After high school, she enrolled at Santa Ana College and earned her associate’s degree in nursing before being accepted to Cal State Fullerton’s School of Nursing.

Today, the CSUF alumna is a school nurse for Horace Mann Elementary School in Anaheim, and the recipient of the Osher Lifelong Learning Institute’s 2023 Betty Robertson Award for her commitment to lifelong learning. 

The Betty Robertson Award is granted each year in memory of “The Godmother of OLLI,” who tirelessly worked to create a program for senior citizens’ continuous learning. The award includes a year’s free membership in OLLI-CSUF and $1,000, which Horn said she intends to use toward postgraduate education.

Horn’s path to becoming a nurse was not without challenges. Language barriers, racism and family health issues put her education on hold several times.

“Despite my challenges, I was determined to become successful and make a positive impact here in the U.S.,” said Horn, who immigrated to the United States from Mexico in 1969.

While pursuing her bachelor’s degree at CSUF, Horn was a single mom caring for her three children and her mother. During her second semester, her mother passed away and Horn’s depression loomed over her schooling. She expressed her gratitude for Elaine Rutkowski, professor of nursing, who was compassionate and helped Horn get back on track to earn her bachelor’s degree in 2014.

During her last semester of undergraduate studies, she enrolled in a Community Health Nursing class taught by Maria Matza, professor of nursing. Matza asked if Horn wanted to volunteer at the Anaheim Elementary School District flu clinics. After volunteering for one month, Horn received a call from the nurse supervisor offering a school nurse position. 

“Little did I know, I would become the school nurse for Horace Mann Elementary. I was so happy to land at the school I graduated from in 1972,” said Horn. 
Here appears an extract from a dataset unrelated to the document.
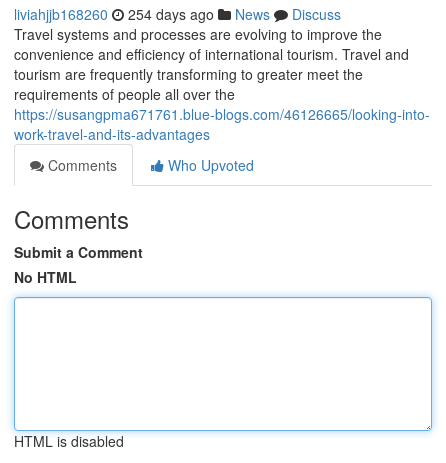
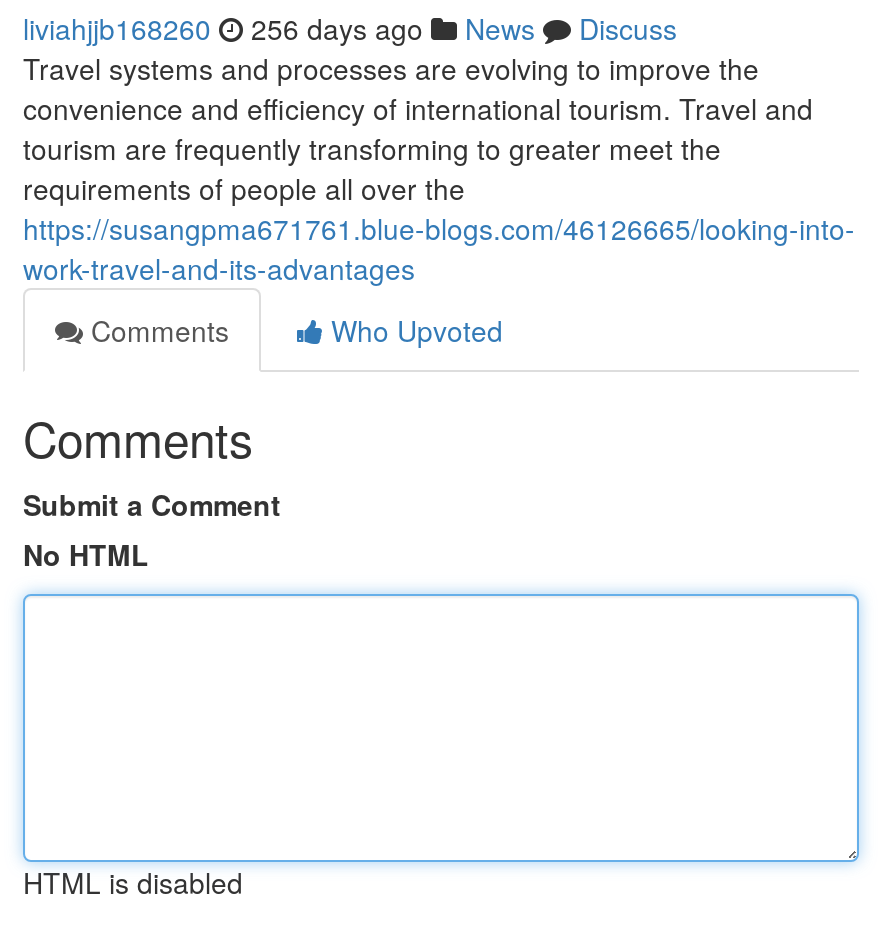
- liviahjjb168260 254 days ago News Discuss
+ liviahjjb168260 256 days ago News Discuss
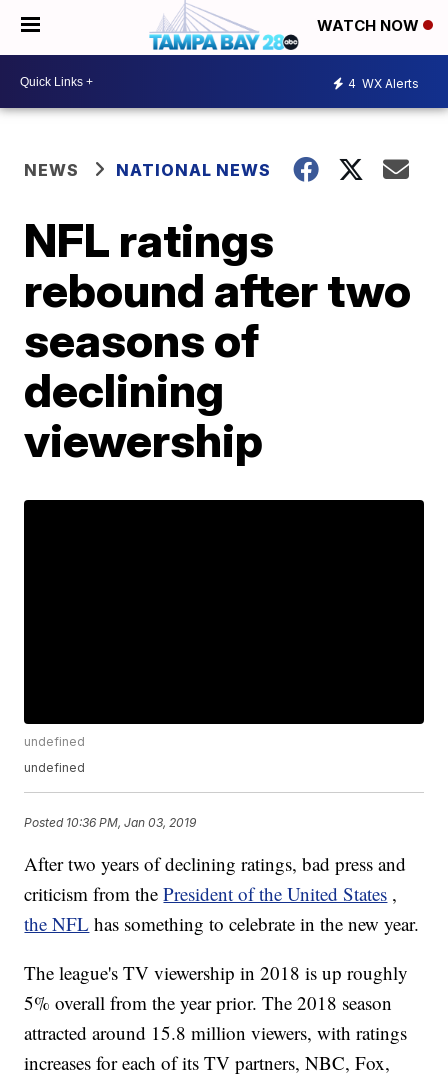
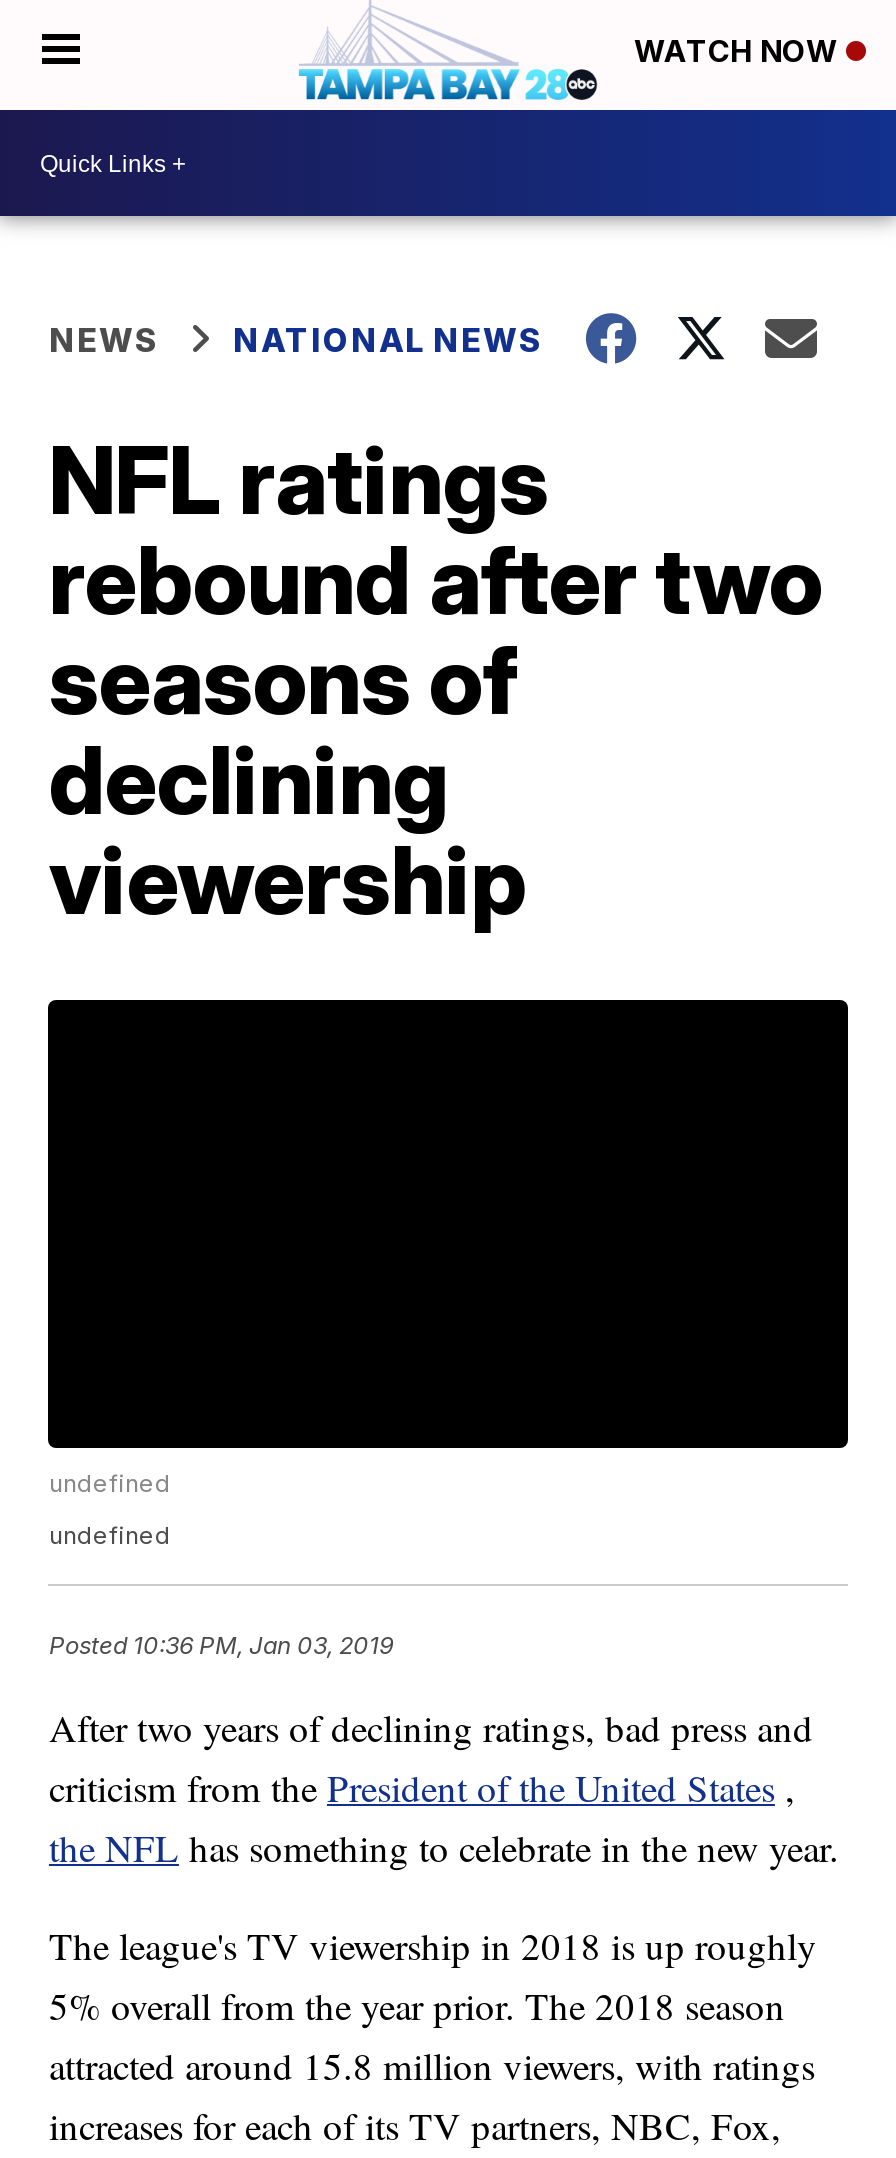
- 4 WX Alerts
Flipping through glossy yearbook pages, the school librarian showed Horn photos dating back to her childhood and her siblings’ class portraits. “My school nurse job allows me to help families with special needs children,” said Horn. “My Spanish-speaking skills are an additional skill that helps this community.”

Horn returned to Cal State Fullerton in 2019 to complete the school nurse services credential, which prepares nurses to promote health and safety, intervention practices and provide case management services. 

After completing the credential program, Horn decided to pursue her master’s degree in nursing at CSUF. 

Horn said she constantly refers back to protection laws for children with disabilities, which she learned in the credential program. She said the laws apply to her department’s Infant Preschool Assessment Team and Individualized Family Service plan. 

Luz Horn
Luz Horn ’14, ’23 (B.S., M.S. nursing)

“My responsibilities are to perform vision and hearing screenings, obtain detailed health histories and request medical records to develop individual health plans,” Horn said. “During the assessments, I identify children’s needs or procedures needed such as medication, diet plan, nasogastric tube feeding, ventilator, oxygen or suctioning.”

After graduating with her master’s degree in nursing in spring 2023, Horn joined the OLLI-CSUF community to learn more about successful aging, current affairs, exercise and engaging with university life.

“I look forward to making a difference in the lives of children and their families, advocating for their well-being and creating a brighter future for all,” said Horn.

For those embarking on college degrees later in life, Horn emphasized that it is never too late to pursue any dreams and life is not a race.

“Embrace challenges and don’t be afraid to fail. Perseverance is the key,” said Horn. “Most importantly, find joy in your passion and determination will lead you to success.”